Accelerating the development of small electric cars like the Twingo is especially important in this context, suggested de Meo, because “authorities are going to close cities to cars with engines”.
Speaking separately to Autocar, product boss Bruno Vanel said collaborating with a Chinese firm means Renault has better oversight of “the technology that is coming, and we can better adapt the new technologies, take less risk and spend less in terms of development”.
Renault has yet to decide which plant will build the Twingo, but Vanel said the company’s ElectriCity industrial complex, centred in the north of France, gives “a footprint which is very concentrated” and allows it to build locally at competitive rates.
Vanel said: “We’ve got the batteries produced and assembled close to the plants. The electric motor is built not too far away [at Cléon]. The plant that produces the Scenic and Mégane will build Renault 5 – so all electric cars in quite big volumes, reducing the cost.”
As evidence of the viability of building small cars in Europe, Vanel pointed to the €25,000 (roughly £21,275) starting price of the 5. “This car is produced in France, and this car is profitable,” he said.
He even suggested that cheaper versions of the 5 could be added to the line-up if new battery technology allows – and they too would have a profit margin built in.

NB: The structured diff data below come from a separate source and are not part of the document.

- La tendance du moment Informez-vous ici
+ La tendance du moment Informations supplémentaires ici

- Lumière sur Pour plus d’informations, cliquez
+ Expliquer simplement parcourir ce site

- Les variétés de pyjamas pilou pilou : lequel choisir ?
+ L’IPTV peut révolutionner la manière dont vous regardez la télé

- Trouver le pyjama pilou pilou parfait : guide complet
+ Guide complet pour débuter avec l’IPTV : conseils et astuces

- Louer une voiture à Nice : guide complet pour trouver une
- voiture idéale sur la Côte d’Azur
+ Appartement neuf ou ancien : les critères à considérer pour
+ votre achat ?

The question of localising EV production has become particularly poignant for Renault as the French government has begun offering substantial EV purchase incentives that favour European-built cars.

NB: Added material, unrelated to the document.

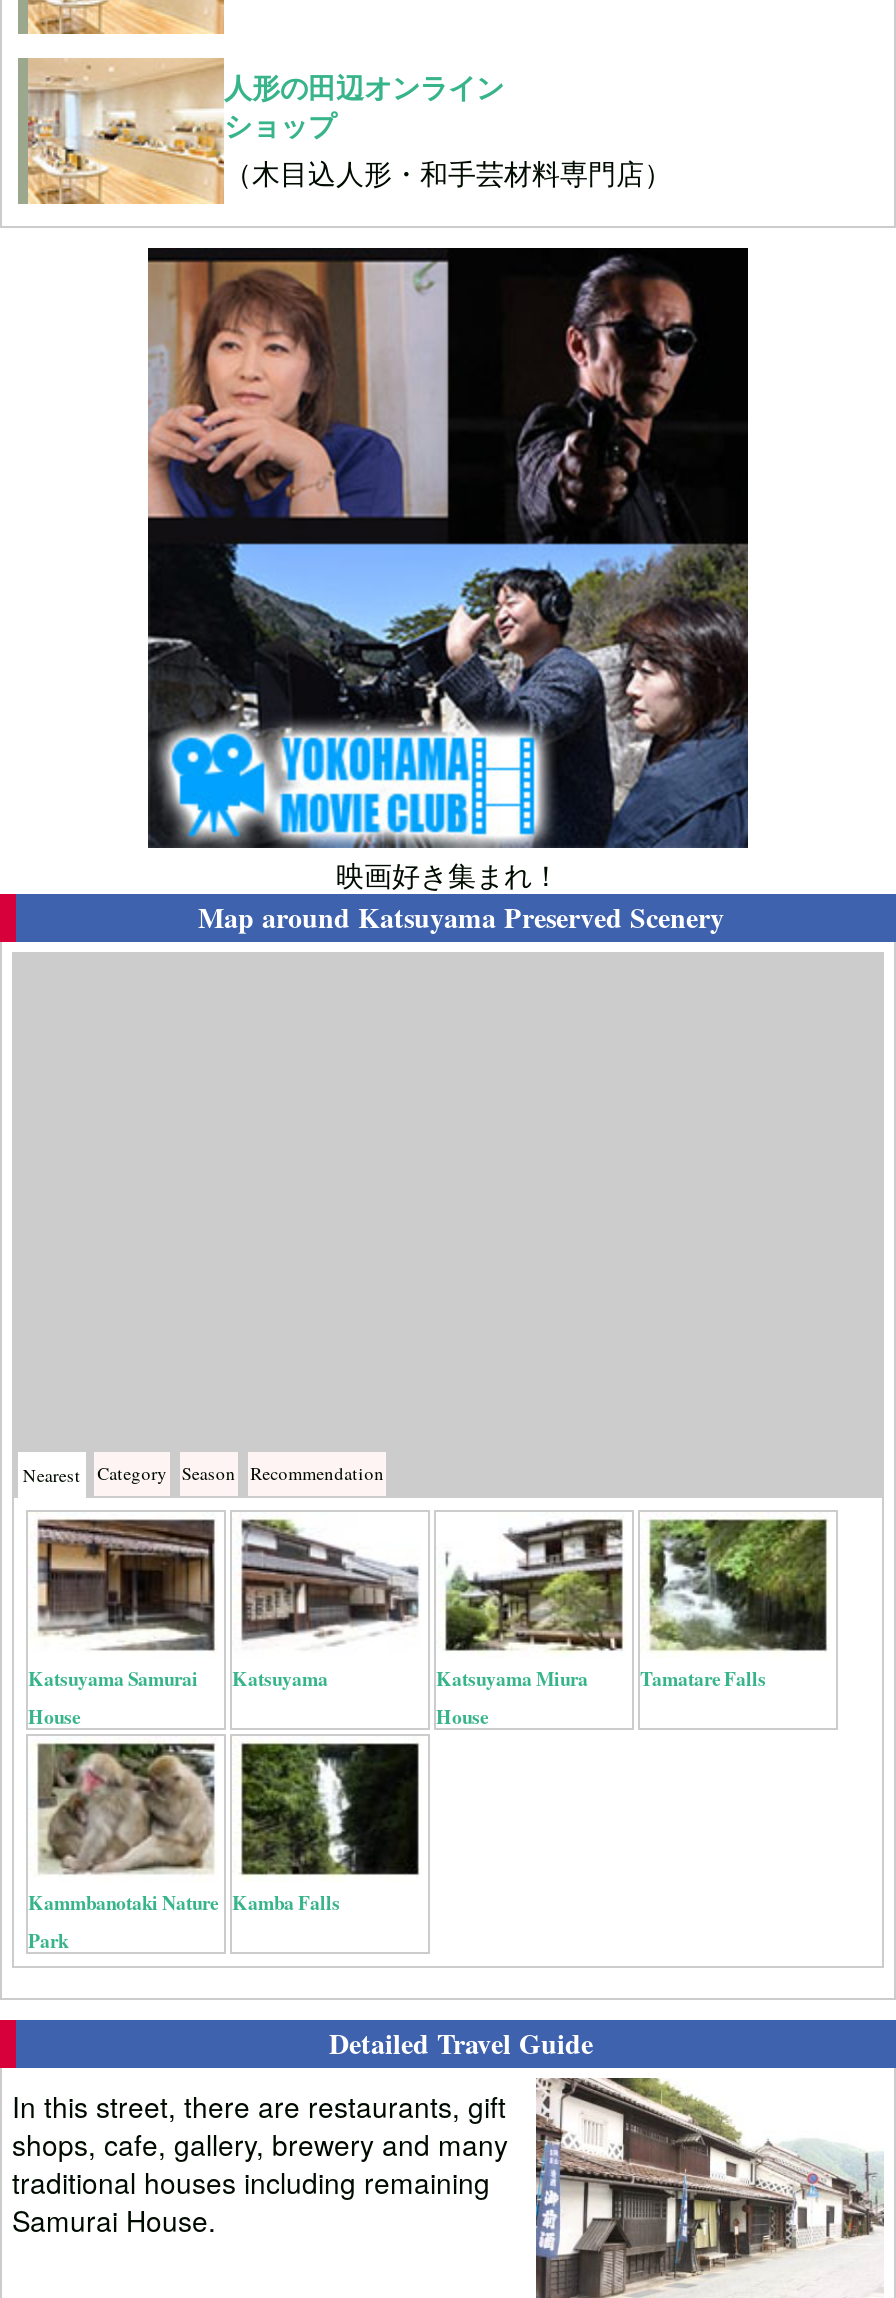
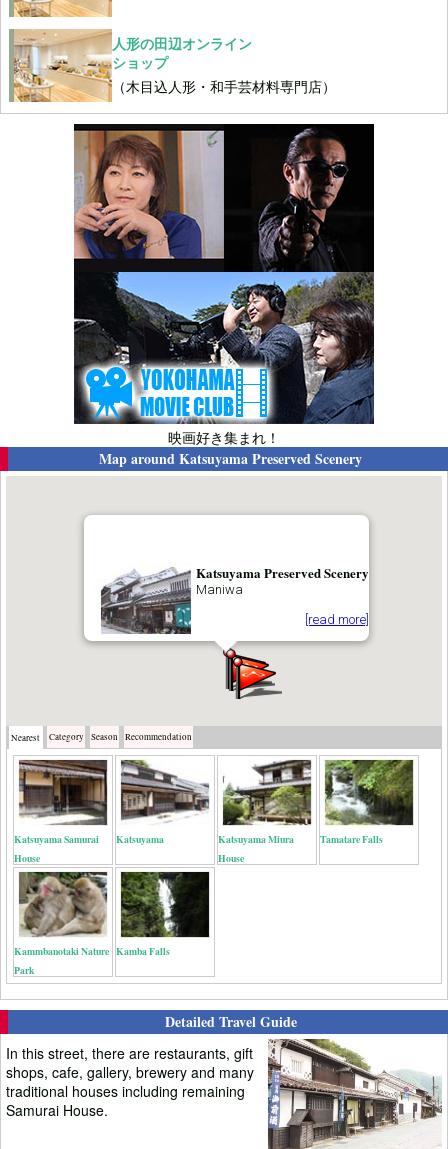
+ [image]
+ Katsuyama Preserved Scenery
+ Maniwa
+ [read more]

Subsidies of €5000-€7000 (£4255-£5955) are available on cars with a carbon footprint of below 14.75 tonnes, which inherently favours local production.
The hugely popular Dacia Spring, for example, is imported from China and the resulting increase in carbon footprint makes it ineligible for the grants.
This pushes its entry price from just over €17,000 (£14,465) to more than €22,000 (£18,720) in France.
Vanel acknowledged that it is “difficult” to compete at that price, emphasising the need to ensure the similarly sized Twingo is engineered, assembled and shipped as cost-effectively as possible.